Ingredients for 10 servings:
- 1 ½ kg boneless chicken breast fillet(s)
- oil
- Salt
- Pepper, white
- 1 pinch(s) of sugar
- 5 cloves garlic
- 125 g salad mayonnaise
- 250 g crème fraîche
- 8 tbsp sweet cream
- 1 lemon(s), possibly 2, untreated, peel and some juice
- some parsley, flat
Instructions
Working time approx. 35 minutes; Rest time approx. 12 hours; Total time approx. 12 hours 35 minutes
Starter for the party buffet
Halve the double breast fillets. Wash the fillets and pat dry. Fry in hot oil for about 10 minutes until golden brown. Season with salt and pepper and let cool. Finely chop the peeled garlic. Mix the mayonnaise, crème fraîche, cream, garlic, 3 tablespoons of lemon juice, and the zest of one lemon until smooth, adding a little more cream if desired.

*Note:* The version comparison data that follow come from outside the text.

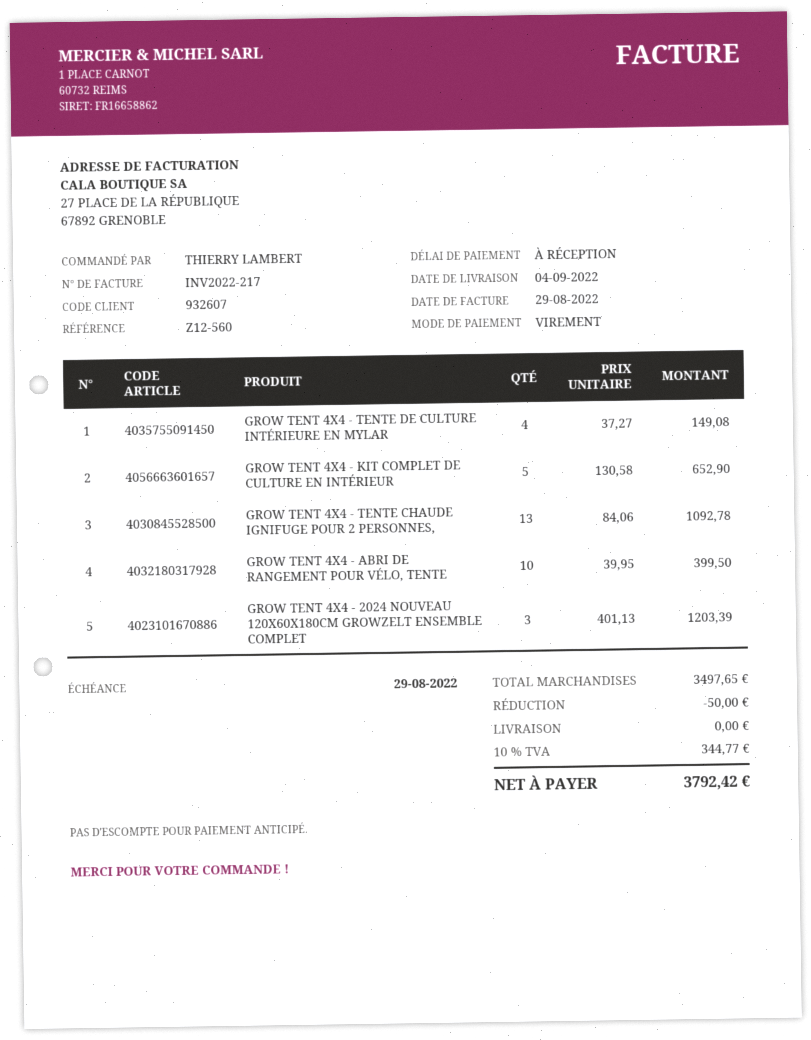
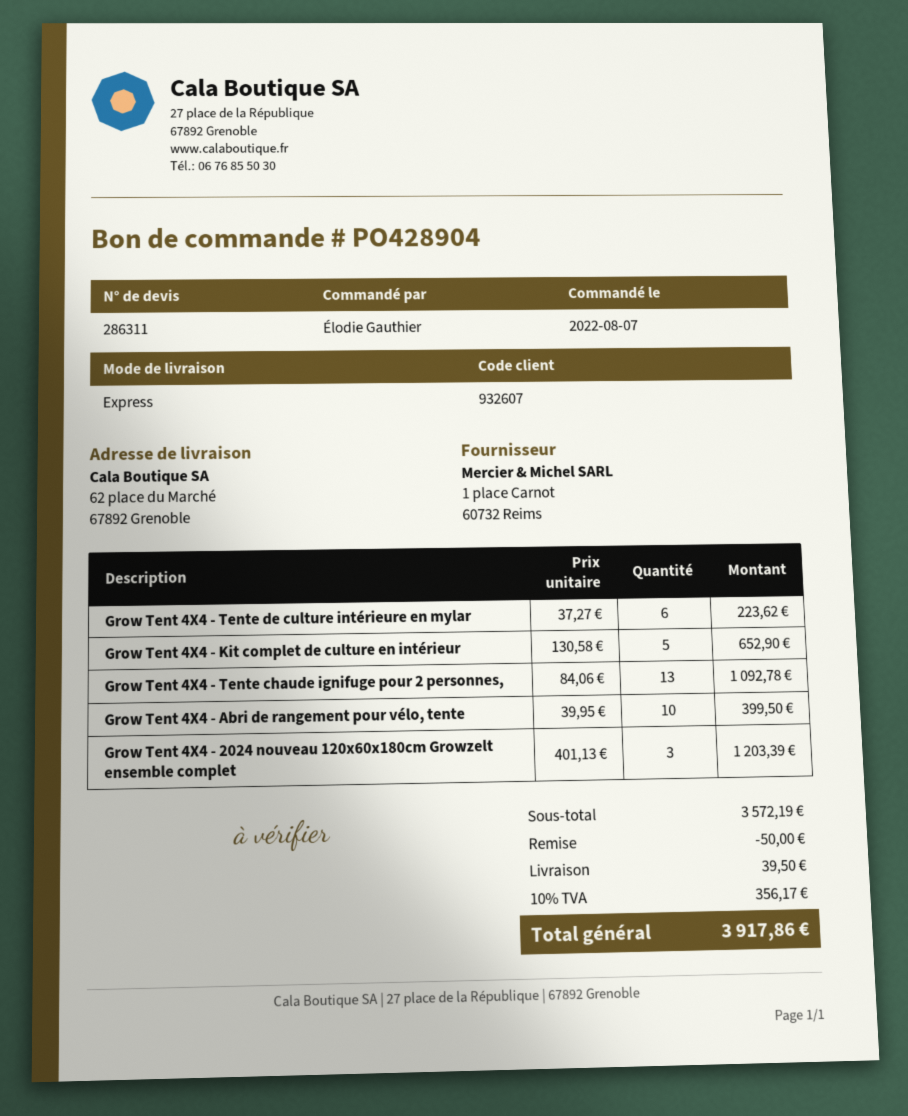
ordered by: THIERRY LAMBERT -> Élodie Gauthier
GROW TENT 4X4 - TENTE DE CULTURE INTÉRIEURE EN MYLAR: 4 x 37.27 = 149.08 -> 6 x 37.27 = 223.62
subtotal: 3497.65 -> 3572.19
shipping: 0.00 -> 39.50
tax: 10% = 344.77 -> 10% = 356.17
total: 3792.42 -> 3917.86

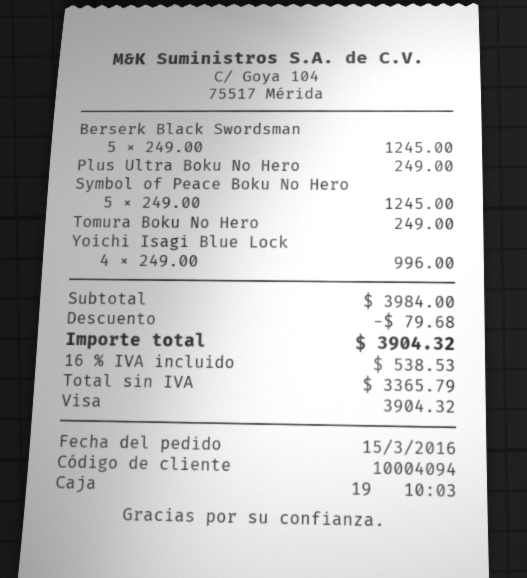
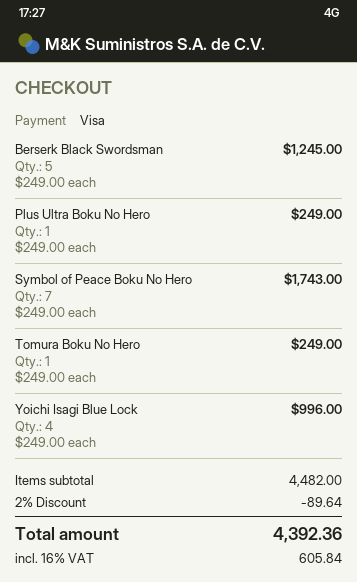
Symbol of Peace Boku No Hero: 5 x 249.00 = 1245.00 -> 7 x 249.00 = 1743.00
subtotal: 3984.00 -> 4482.00
discount: 79.68 -> 89.64
tax: 16% = 538.53 -> 16% = 605.84
total: 3904.32 -> 4392.36

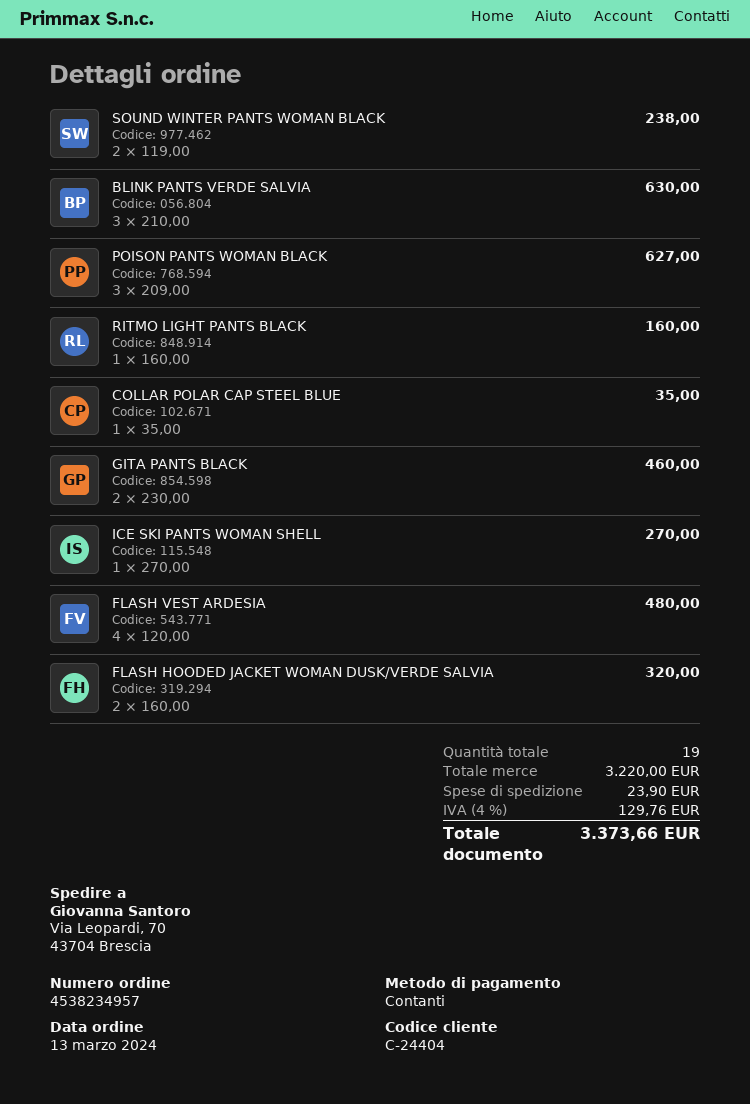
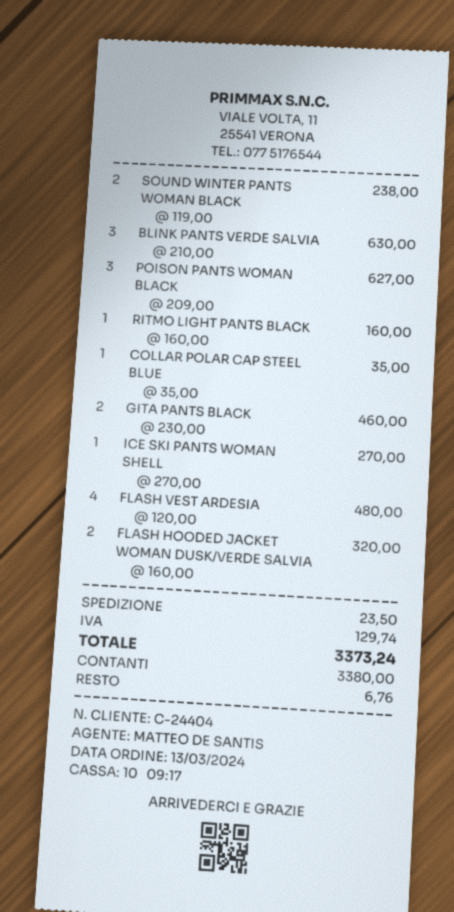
shipping: 23.90 -> 23.50
tax: 129.76 -> 129.74
total: 3373.66 -> 3373.24

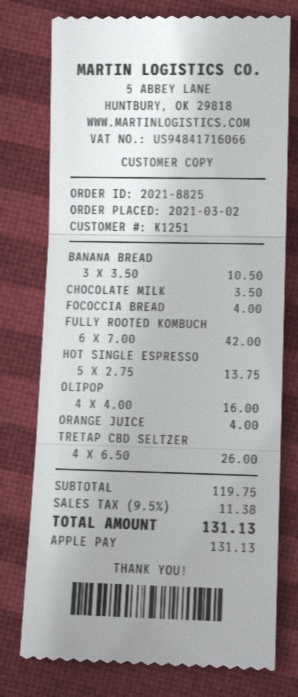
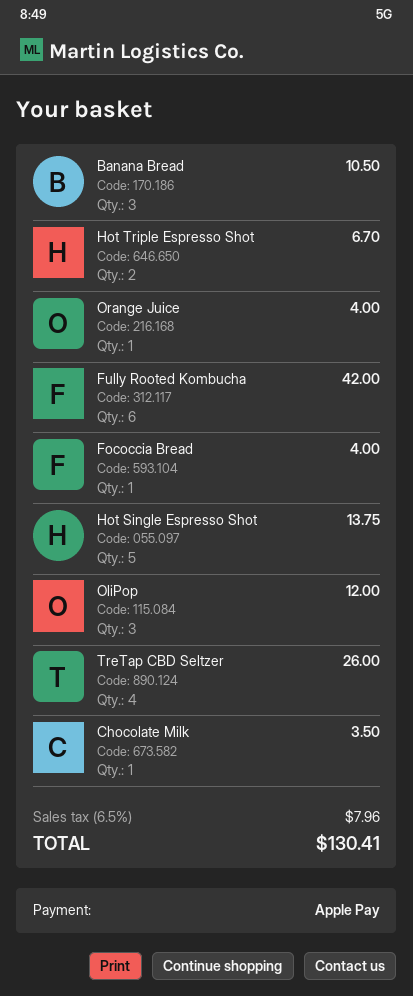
OLIPOP: 4 for 16.00 -> 3 for 12.00
Hot Triple Espresso Shot: none -> 2 for 6.70
tax: 9.5% = 11.38 -> 6.5% = 7.96
total: 131.13 -> 130.41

Season to taste with salt, pepper, and sugar. To emphasize the lemon flavor, add more lemon zest and juice if desired. Cut the chicken fillets into not-too-thick slices with a sharp knife and arrange them on a deep platter in a shingle-like pattern. Cover with the garlic cream, cover, and refrigerate overnight. Garnish with a few wafer-thin lemon slices and some flat-leaf parsley before serving.